TASK STATEMENT
Your result should be every line of the records below that contains the word "items".

Web interface edit records
------------------------------------------------------------------------
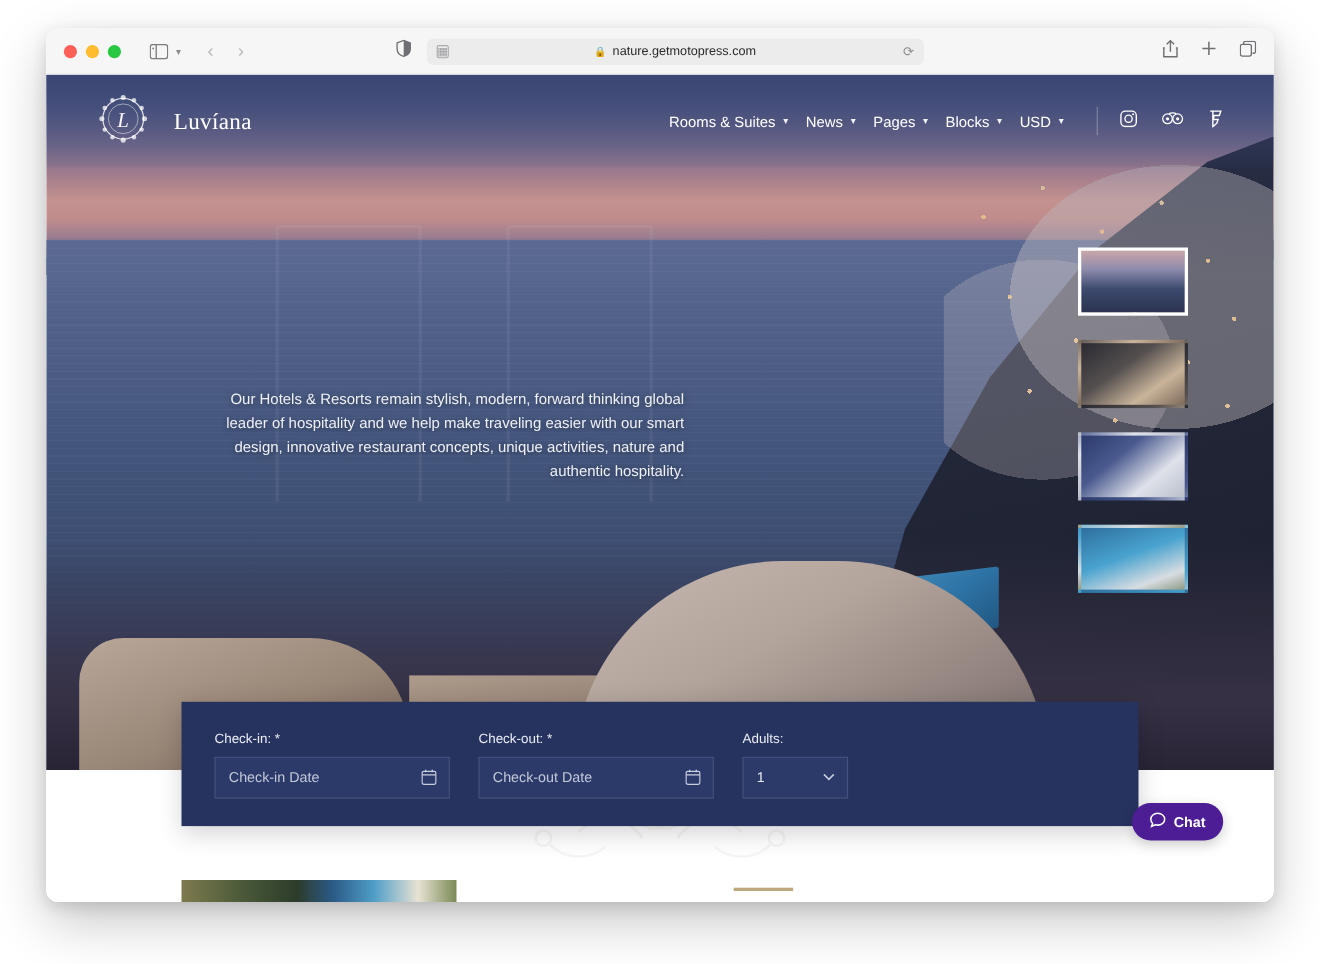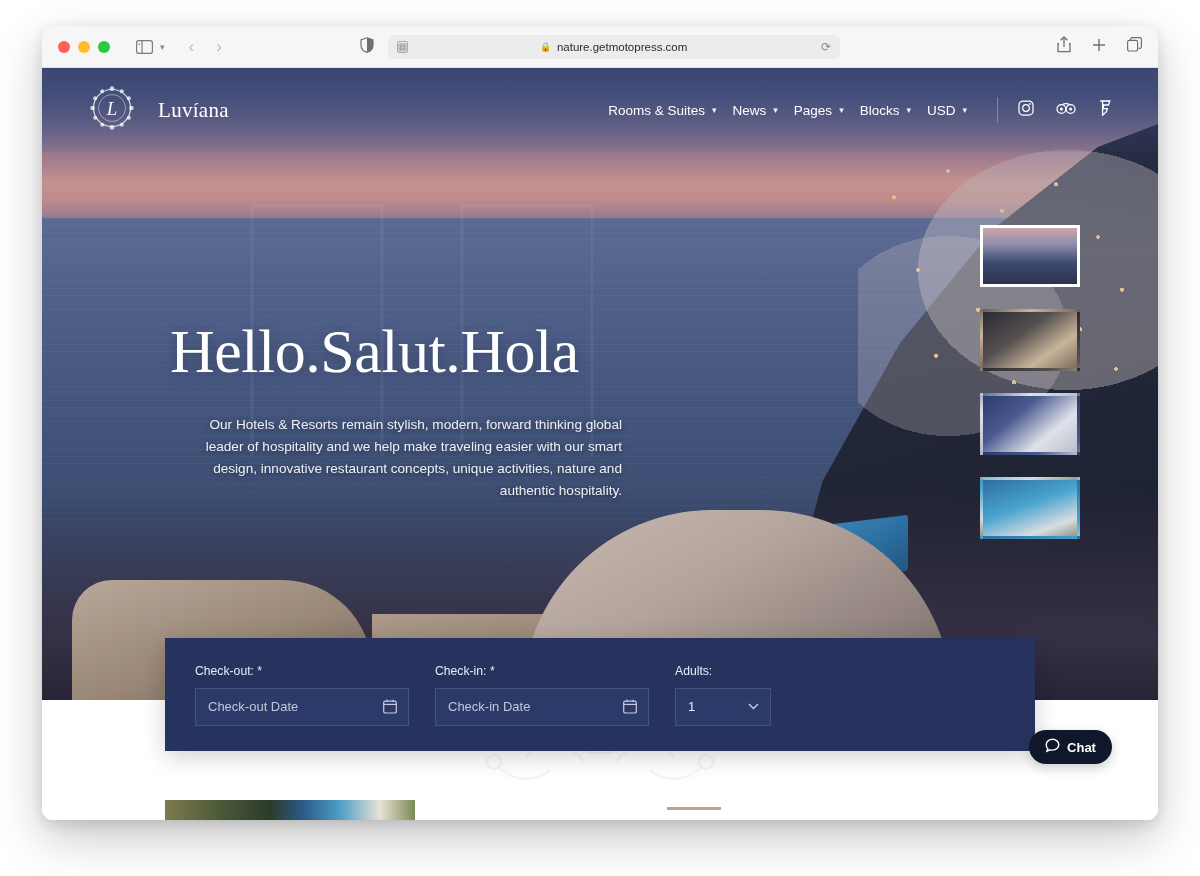--- a/index.html
+++ b/index.html
@@ -228,21 +228,21 @@
     background:linear-gradient(90deg,#7e7a4e 0%,#4a5a38 22%,#2d3b2a 42%,#2a5a86 55%,#4f9ec7 70%,#e8e2d4 86%,#7a8a55 100%);
   }
   .gold-rule{
     position:absolute; left:625px; bottom:10px; width:54px; height:3px; background:#bda濃;
   }
   .gold-rule{ background:#bda87e; }
 
   
   .chat{
     position:absolute; right:46px; bottom:56px; width:83px; height:34px;
-    background:#0f172a; border-radius:20px; display:flex; align-items:center;
+    background:#4c1d95; border-radius:20px; display:flex; align-items:center;
     justify-content:center; gap:7px; color:#fff; font-size:13px; font-weight:bold;
     cursor:pointer; z-index:30; box-shadow:0 4px 12px rgba(0,0,0,.2);
   }
 </style>
 </head>
 <body>
 
 <div class="stage">
   <div class="window">
 
@@ -400,21 +400,20 @@
             <span>
               <svg width="14" height="16" viewBox="0 0 14 16" fill="none" stroke="#fff" stroke-width="1.3">
                 <path d="M2.2 1h9.6l-1.3 4H5.6l-.5 3.6h4.3L8.2 12 4.6 15.2V1"></path>
               </svg>
             </span>
           </div>
         </div>
       </div>
 
       <div class="hero-content">
-        <div class="hero-title">Hello.Salut.Hola</div>
         <div class="hero-sub">Our Hotels &amp; Resorts remain stylish, modern, forward thinking global leader of hospitality and we help make traveling easier with our smart design, innovative restaurant concepts, unique activities, nature and authentic hospitality.</div>
       </div>
 
       <div class="thumbs">
         <div class="thumb t1 active"></div>
         <div class="thumb t2"></div>
         <div class="thumb t3"></div>
         <div class="thumb t4"></div>
       </div>
 
@@ -435,58 +434,58 @@
             <circle cx="64" cy="68" r="7"></circle>
               <circle cx="276" cy="68" r="7"></circle>
           </svg>
         </div>
         <div class="strip"></div>
         <div class="gold-rule"></div>
       </div>
 
       <div class="booking">
         <div class="bk-fields">
+
+          <div class="field">
+            <div class="f-label">
+              <span>Check-in:</span>
+              <span class="req">*</span>
+            </div>
+            <div class="f-input f-date">
+              <span>Check-in Date</span>
+              <span class="f-ic">
+                <svg width="14" height="15" viewBox="0 0 14 15" fill="none" stroke="#c8cedd" stroke-width="1.2">
+                  <rect x="0.7" y="2.2" width="12.6" height="11.8" rx="1.6"></rect>
+                  <line x1="0.7" y1="5.4" x2="13.3" y2="5.4"></line>
+                  <line x1="4" y1="0.7" x2="4" y2="3"></line>
+                    <line x1="10" y1="0.7" x2="10" y2="3"></line>
+                </svg>
+              </span>
+            </div>
+          </div>
 
           <div class="field">
             <div class="f-label">
               <span>Check-out:</span>
               <span class="req">*</span>
             </div>
             <div class="f-input f-date">
               <span>Check-out Date</span>
               <span class="f-ic">
                 <svg width="14" height="15" viewBox="0 0 14 15" fill="none" stroke="#c8cedd" stroke-width="1.2">
                   <rect x="0.7" y="2.2" width="12.6" height="11.8" rx="1.6"></rect>
                   <line x1="0.7" y1="5.4" x2="13.3" y2="5.4"></line>
                   <line x1="4" y1="0.7" x2="4" y2="3"></line>
                     <line x1="10" y1="0.7" x2="10" y2="3"></line>
                 </svg>
               </span>
             </div>
           </div>
 
           <div class="field">
-            <div class="f-label">
-              <span>Check-in:</span>
-              <span class="req">*</span>
-            </div>
-            <div class="f-input f-date">
-              <span>Check-in Date</span>
-              <span class="f-ic">
-                <svg width="14" height="15" viewBox="0 0 14 15" fill="none" stroke="#c8cedd" stroke-width="1.2">
-                  <rect x="0.7" y="2.2" width="12.6" height="11.8" rx="1.6"></rect>
-                  <line x1="0.7" y1="5.4" x2="13.3" y2="5.4"></line>
-                  <line x1="4" y1="0.7" x2="4" y2="3"></line>
-                    <line x1="10" y1="0.7" x2="10" y2="3"></line>
-                </svg>
-              </span>
-            </div>
-          </div>
-
-          <div class="field">
             <div class="f-label">Adults:</div>
             <div class="f-input f-sel">
               <span>1</span>
               <span class="f-ic">
                 <svg width="11" height="7" viewBox="0 0 11 7" fill="none" stroke="#c8cedd" stroke-width="1.4">
                     <path d="M1 1l4.5 4.5L10 1"></path>
                   </svg>
               </span>
             </div>
           </div>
------------------------------------------------------------------------
RESPONSE
-    background:#0f172a; border-radius:20px; display:flex; align-items:center;
+    background:#4c1d95; border-radius:20px; display:flex; align-items:center;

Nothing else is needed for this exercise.